Vice president of legal and government affairs, Freescale Semiconductor Inc.
Freescale Semiconductor Inc. employees like to say that the company has probably touched the lives of everyone in Oak Hill several times today already, said John D. Holmes, vice president of legal and government affairs.
Freescale's products help move electrical currents in cars, coordinate anti-lock brakes and airbags, and operate networks that smartphones use.
In the course of developing that technology, Freescale will likely enter into 1,800 to 2,000 contracts this year, he said.
Holmes' job is to make sure those transactions run smoothly.
"It's pretty fun, especially if you're a corporate transactional attorney," he said. "It doesn't sound like a super sexy job ... but I'm from Austin, I get to do it from my desk in Oak Hill and do these really fun, complex multinational deals."
Motorola, Freescale's former parent company, came to Austin in 1974 and started out on Ed Bluestein Drive. Motorola outgrew the Bluestein site and branched out to Oak Hill in 1984.
"I remember driving past this place in high school when going to eat in Oak Hill at Convict Hill Restaurant," he said.

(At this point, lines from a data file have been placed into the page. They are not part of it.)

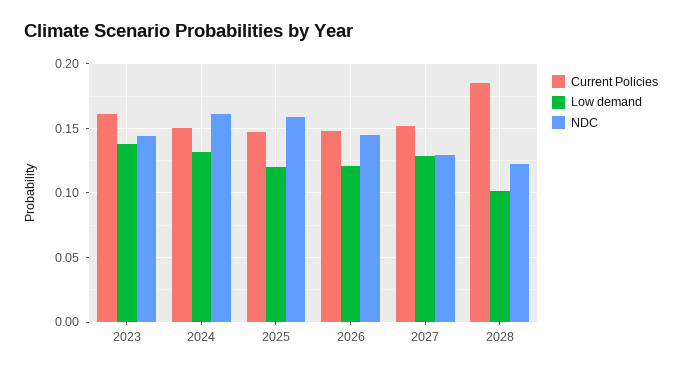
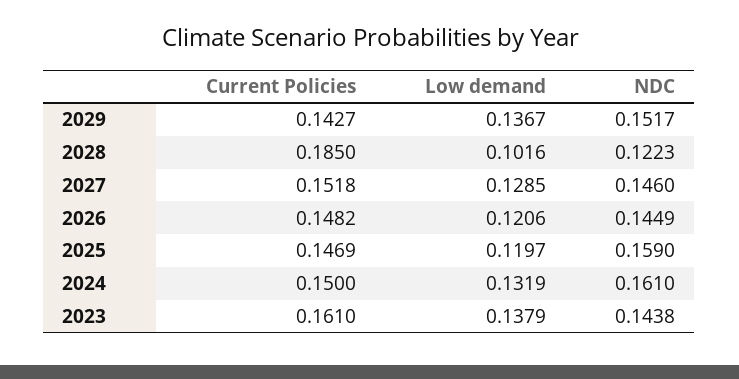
NDC, 2027: 0.13 -> 0.146
Current Policies, 2029: none -> 0.1427
Low demand, 2029: none -> 0.1367
NDC, 2029: none -> 0.1517

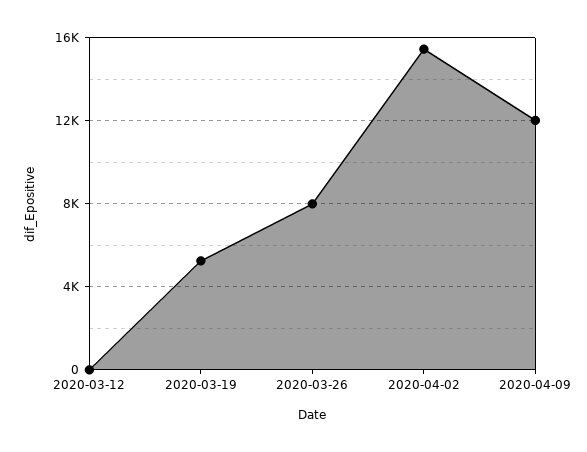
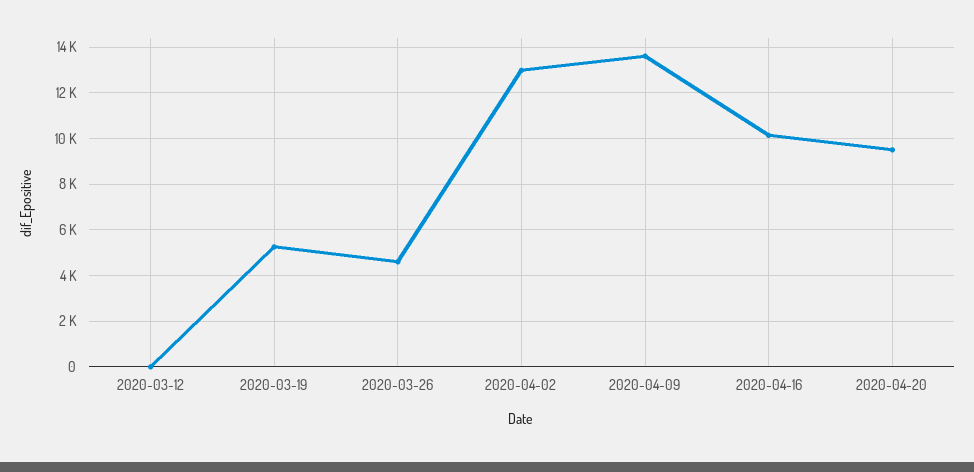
2020-03-26: 8000 -> 4500
2020-04-02: 15500 -> 13000
2020-04-09: 12000 -> 13500
2020-04-16: none -> 10000
2020-04-20: none -> 9500

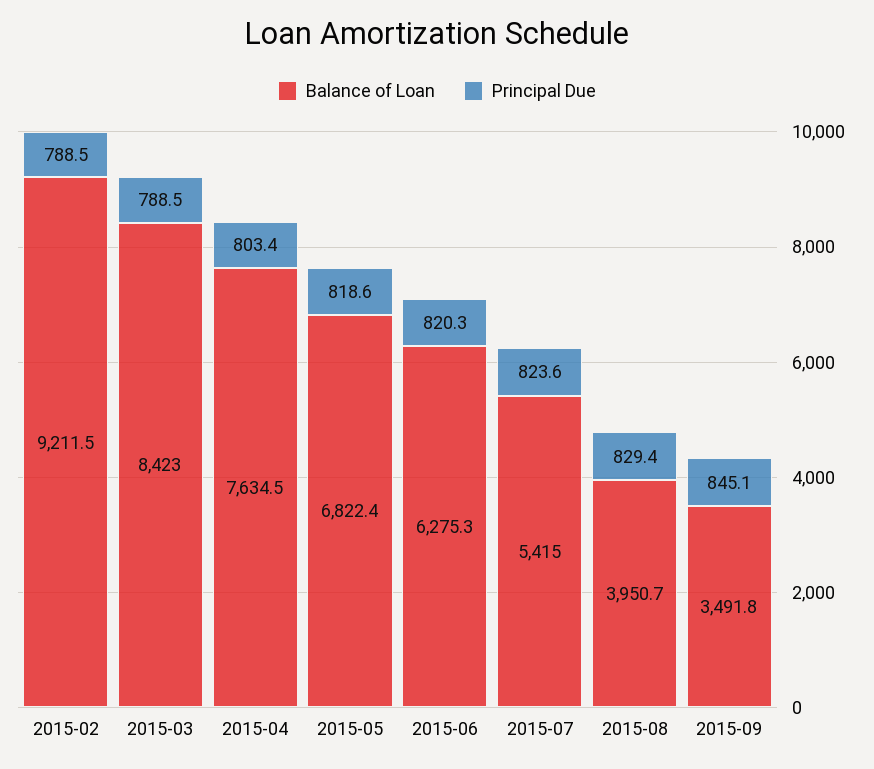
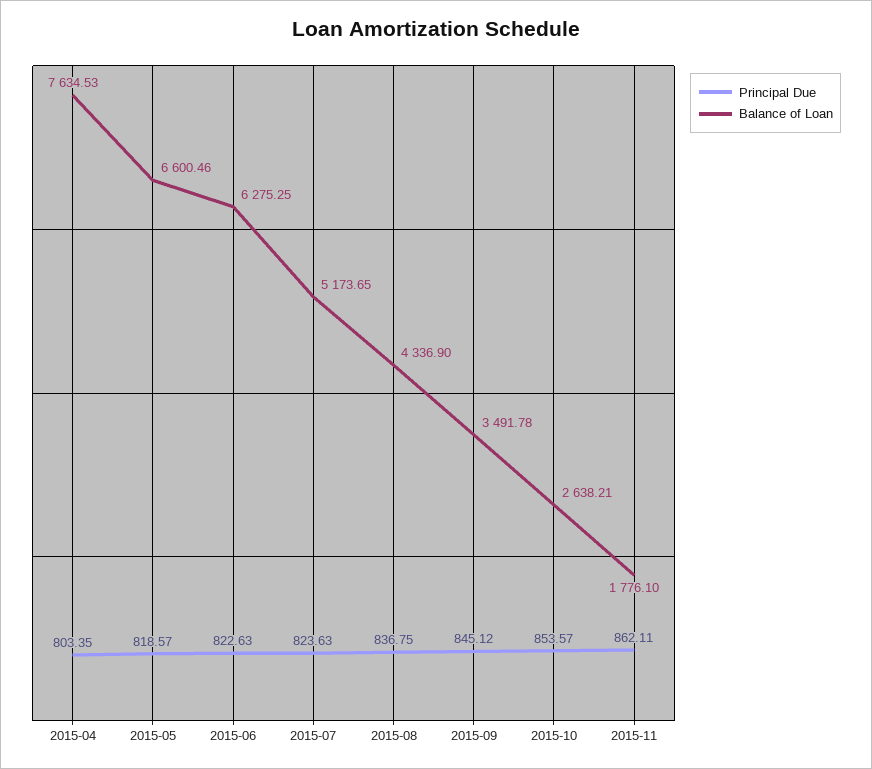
Balance of Loan, 2015-02: 9211.5 -> none
Principal Due, 2015-02: 788.5 -> none
Balance of Loan, 2015-03: 8423 -> none
Principal Due, 2015-03: 788.5 -> none
Balance of Loan, 2015-05: 6822.4 -> 6600.46
Principal Due, 2015-06: 820.3 -> 822.63
Balance of Loan, 2015-07: 5415 -> 5173.65
Balance of Loan, 2015-08: 3950.7 -> 4336.9
Principal Due, 2015-08: 829.4 -> 836.75
Principal Due, 2015-10: none -> 853.57
Balance of Loan, 2015-10: none -> 2638.21
Principal Due, 2015-11: none -> 862.11
Balance of Loan, 2015-11: none -> 1776.1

Holmes graduated from Austin High School and went to Tulane Unviersity for his bachelor's and law degrees. By the late 1990s, he ended up working at Thompson & Knight, a law firm in Houston.
"It was spring, it was during South by Southwest, and I was daydreaming about ways to get back [to Austin]," he said. "This was during the height of the dot-com era. There was lots of cool stuff happening at the time, but none of it, for a little conservative lawyer, sounded like a good long-term play."
He said that when he joined Motorola in 2000, it was easier to name the technology fields in which Motorola was not involved. Freescale was best known for making microchips that went into Motorola cell phones back when the company owned a substantial share of that market.
Holmes said he fell in love with Motorola in 2002–03, when his coworkers supported him through his battle with cancer.
"You expect your family and friends to rally to your aid. It was not expected the way the colleagues at the time rallied around to help me through that difficult year-and-a-half period," he said.
Soon after he returned to work, Freescale began working on separating from Motorola—an exciting time for a transaction attorney and Austin in general, he said.
"Instead of being a far-flung division of a multinational company based in Schaumburg, Ill., we saw a line of sight for us to become masters of our destiny," he said.
Since Freescale became independent in 2004, Holmes and his team have overseen some major accomplishments, including the two largest public offerings in Austin history.
"In 2004, we did a $1.3 billion initial public offering," he said. "Last year, we came back out again and raised $850 million."
The new company retained Motorola's close-knit and engineer-driven work environment, but swapped Motorola's "slower-moving Midwestern culture" for a high-performance mentality, he said.
"We are not as big as we once were, and yet we're producing as much as we once did in terms of innovations," he said. "We push ourselves, particularly our inventor communities. In the technology realm, it is always, 'How do you get to market faster? You are constantly evolving in an ever-more-rapid way to bring faster, more power-efficient technologies to market."
Holmes remains active in the community in which he grew up. He has worked with Big Brothers Big Sisters and United Way's Young Leaders Society and serves on the board of directors of Any Baby Can, a nonprofit that offers education, therapy and support services to children and families.
"Any Baby Can is super exciting for me, specifically because you can have such a magnifier effect," he said. "You can get involved with children who need special services. They are among the poorest, or maybe they have an illness that needs help."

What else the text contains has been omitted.